Deep Joint Source-Channel Coding for Wireless Video Transmission with Asymmetric Context
Xuechen Chen, Junting Li, Chuang Chen, Hairong Lin, Yishen Li
TL;DR
This work tackles wireless video transmission by addressing the cliff effect and suboptimality of separated source-channel coding. It introduces a deep JSCC framework that learns encoding/decoding conditions from asymmetric contexts, augments it with feature propagation to exploit long-range temporal correlations, and enables variable bandwidth through a mask-based entropy module guided by an entropy model.

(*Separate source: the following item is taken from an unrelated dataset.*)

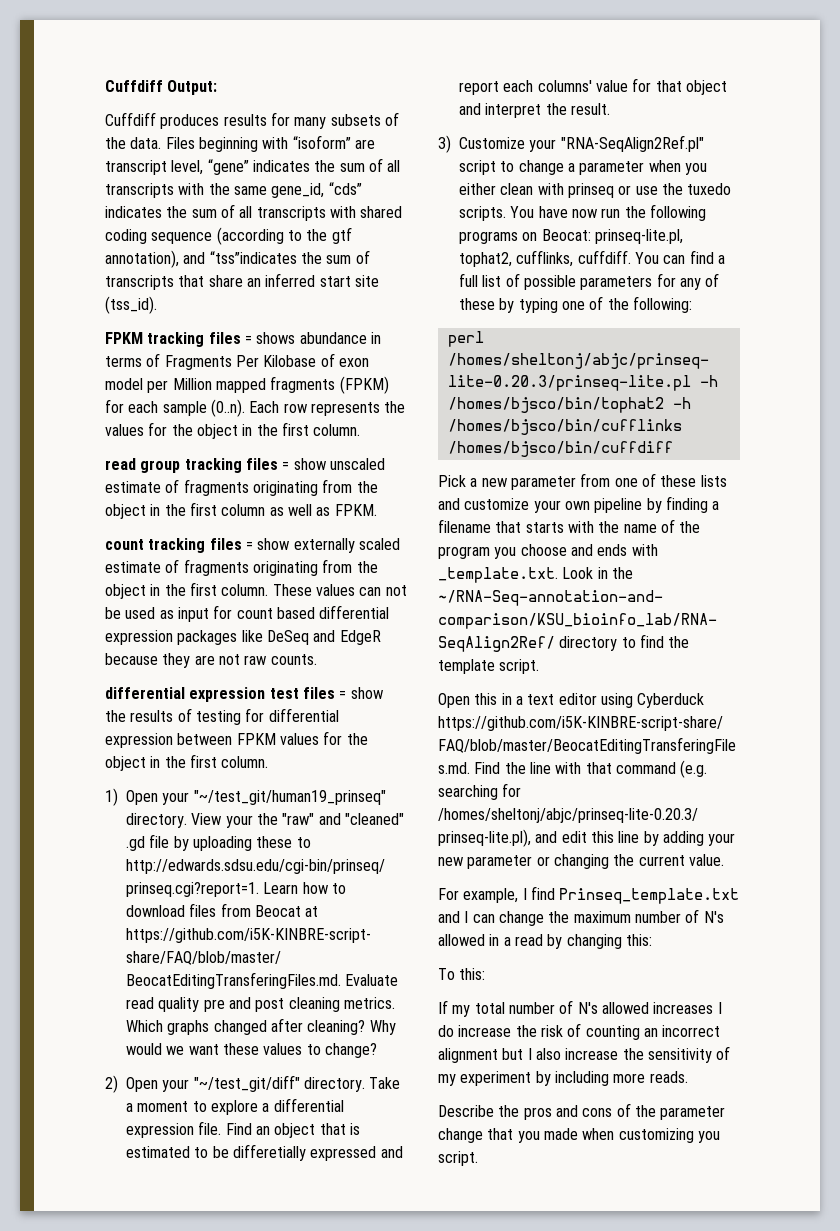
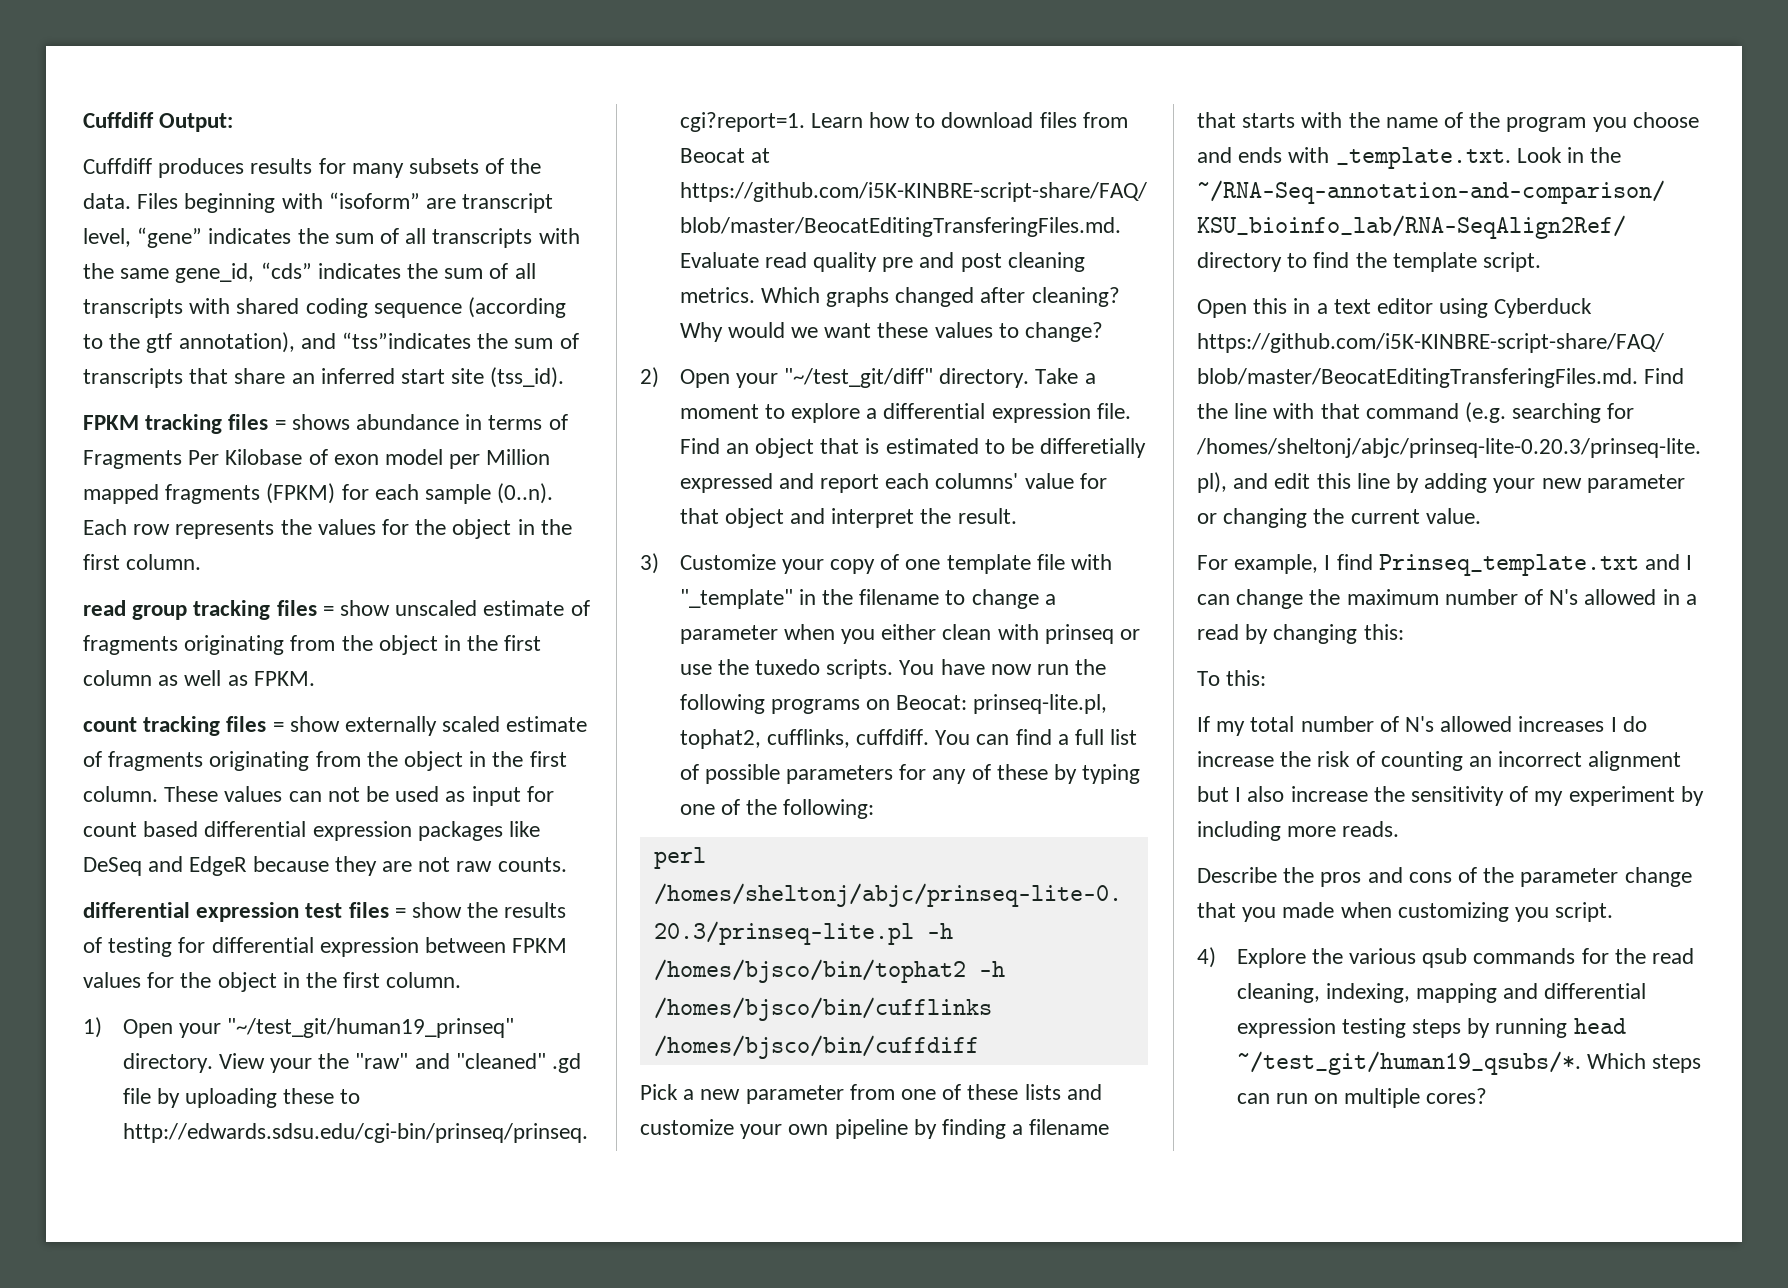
[560,135,704,152] [459,160,496,175] "RNA-SeqAlign2Ref.pl" script -> [829,554,1113,574] [679,589,940,609] copy of one template file with "_template" in the filename
(478, 1158) none -> [1197,947,1695,968] [1236,983,1647,1003] [1236,1018,1626,1038] [1236,1051,1701,1075] [1236,1088,1488,1108] // 4) Explore the various qsub commands for the read cleaning, indexing, mapping and differential expression testing steps by running head ~/test_git/human19_qsubs/*. Which steps can run on multiple cores?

The approach differentiates I-frame and P-frame coding, employs a motion-aware conditioning mechanism, and uses content-adaptive masking to allocate bandwidth efficiently, achieving superior rate-distortion performance over state-of-the-art DeepJSCC and traditional digital schemes. The results demonstrate robust performance under varying channel conditions and GOP lengths, with notable gains in PSNR, MS-SSIM, and perceptual quality (LPIPS).
Abstract
In this paper, we propose a high-efficiency deep joint source-channel coding (JSCC) method for video transmission based on conditional coding with asymmetric context. The conditional coding-based neural video compression requires to predict the encoding and decoding conditions from the same context which includes the same reconstructed frames. However in JSCC schemes which fall into pseudo-analog transmission, the encoder cannot infer the same reconstructed frames as the decoder even a pipeline of the simulated transmission is constructed at the encoder. In the proposed method, without such a pipeline, we guide and design neural networks to learn encoding and decoding conditions from asymmetric contexts. Additionally, we introduce feature propagation, which allows intermediate features to be independently propagated at the encoder and decoder and help to generate conditions, enabling the framework to greatly leverage temporal correlation while mitigating the problem of error accumulation. To further exploit the performance of the proposed transmission framework, we implement content-adaptive coding which achieves variable bandwidth transmission using entropy models and masking mechanisms. Experimental results demonstrate that our method outperforms existing deep video transmission frameworks in terms of performance and effectively mitigates the error accumulation. By mitigating the error accumulation, our schemes can reduce the frequency of inserting intra-frame coding modes, further enhancing performance.